What is 'robots.txt' file?
robots.txt file is used to stop search engine bots to crawl specific pages that are mentioned in it.
Why the need for robots.txt?
Sometimes a need arise to stop search engine bots to visit some page so that it doesn't get appear in the list of search result.
Example of such page can be a secret login page from where only admin can login his/her site. To keep it a secret he/she must stop search engine bots to crawl that secret URL. And for this, the URL of that page should be placed in robots.txt file.
Where to place robots.txt file?
robots.txt file is placed inside the root of your web server. The search engine bots look for it just inside the root of the web hosting server without going deeper in your web address.
Example: www.domain.com/robots.txt
How to create robots.txt?
robots.txt file can be created with any text editor that is capable of generating plain text document. It doesn't matter until you don't mess up the name of the file. Also the name is case-sensitive. It should be robots.txt and nothing else.
What kind of code goes placed inside it?
Here are few sample code that could be placed inside the robots.txt file. You can customize it according to your condition.

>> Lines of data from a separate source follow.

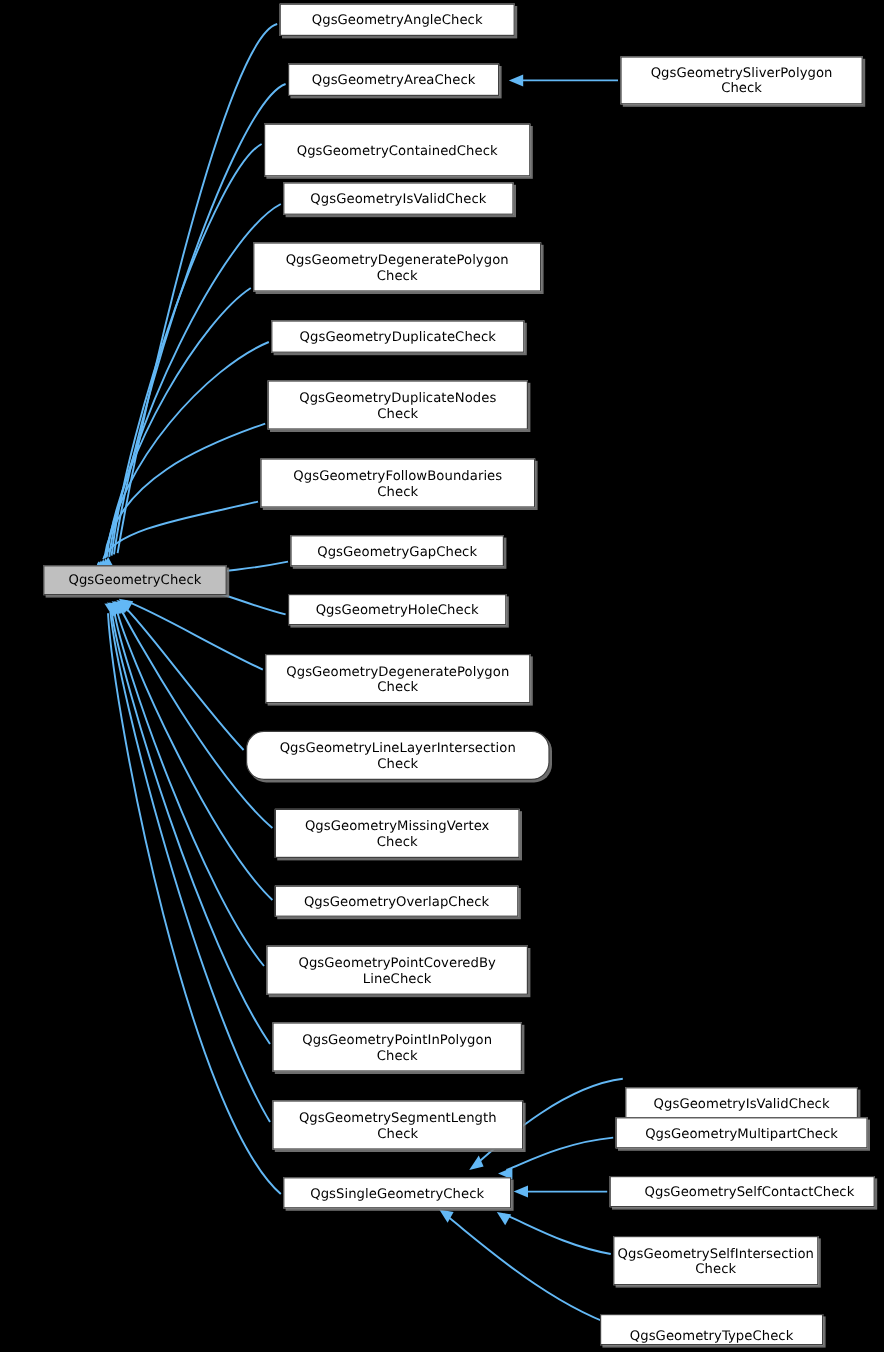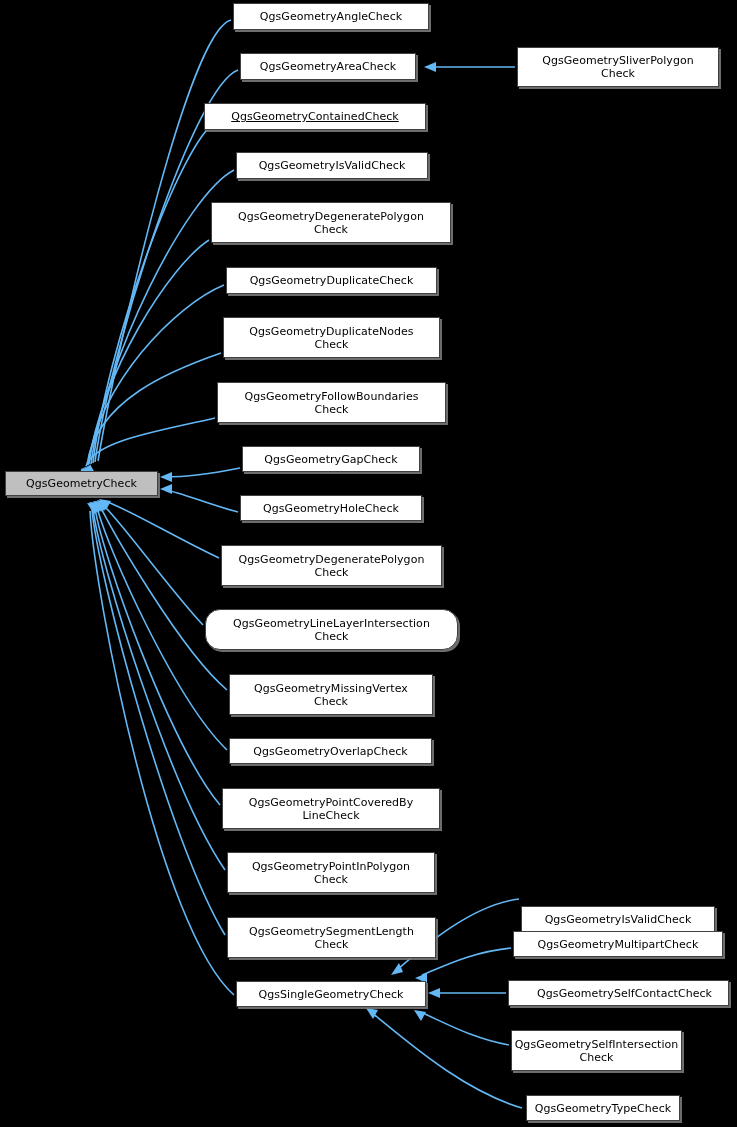"QgsGeometryContainedCheck" div.node { height: 27px -> 44px; left: 204px -> 220px; text-decoration: underline -> none }
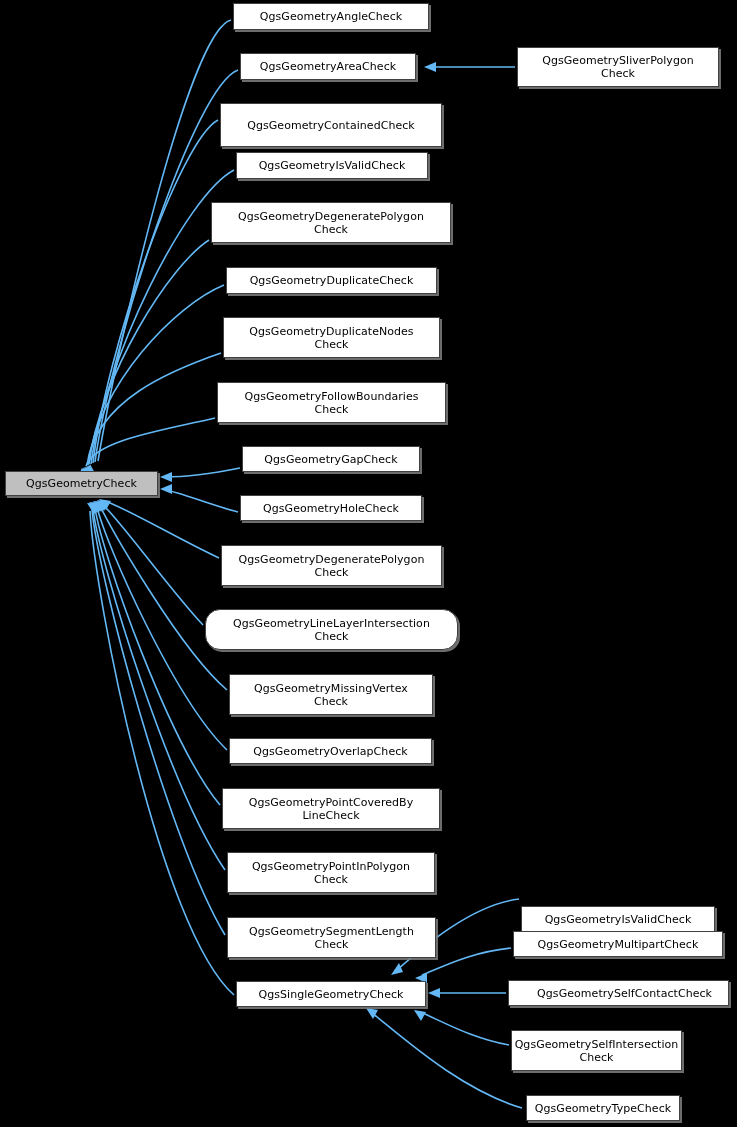"QgsGeometryCheck" .node.root { margin-left: none -> 31px }
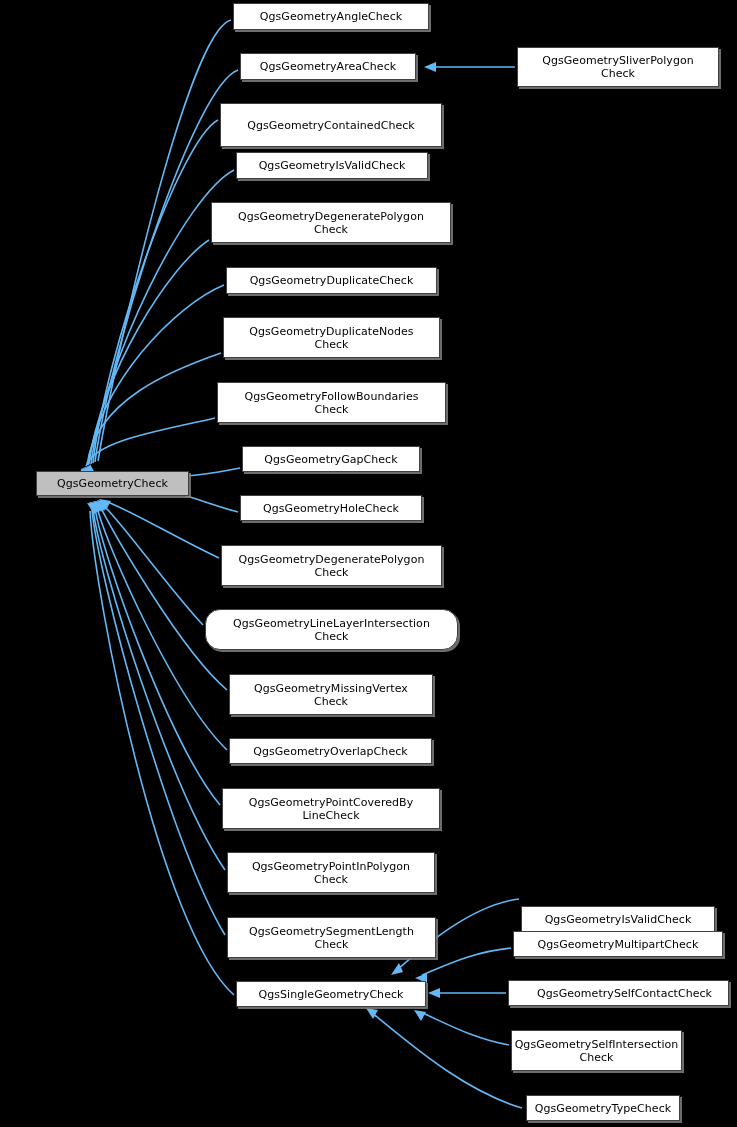"QgsGeometryTypeCheck" div.node { align-items: none -> flex-end; left: 526px -> 500px; width: 154px -> 186px }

Case I - Blocking just one URL
User-agent: Googlebot Disallow: /adminLogin.htm
User-agent depicits search engine bots. And in disallow, we pass the url of the page on which we want to block bots(in this case google bots). This script is used to block the google bots from crawling adminLogin.htm.
Case II - Blocking all URLs
User-agent: * Disallow: /
This will block all bots from crawling all the pages. So no page can be crawled by any bot.
Case III - Allowing everything
User-agent: mozilla/5 Disallow:
A blank value of disallow tell the bot to crawl all the pages. Here, mozilla bot is going to crawl all the page of the website.
Case IV - Blocking everything except for one
User-agent: NetAnts Disallow: /~somefoler/
The value of disallow beginning with ~ sign tells the NetAnts crawler not to crawl any page except for 'somefolder'. So NetAnts bot is going to crawl all the pages that are present the folder 'somefolder'.
Case V - Defining more than one rule
User-agent: * Disallow: /adminLogin.htm/ Disallow:/secret.php/
You can define any number of rules according to your needs, disallow any number of URLs and can define different rules for different bots. Just make sure that you define it in different lines.
Note: There is no guarantee that bots will be blocked after defining a robots.txt file. But still it is considered as a useful tool.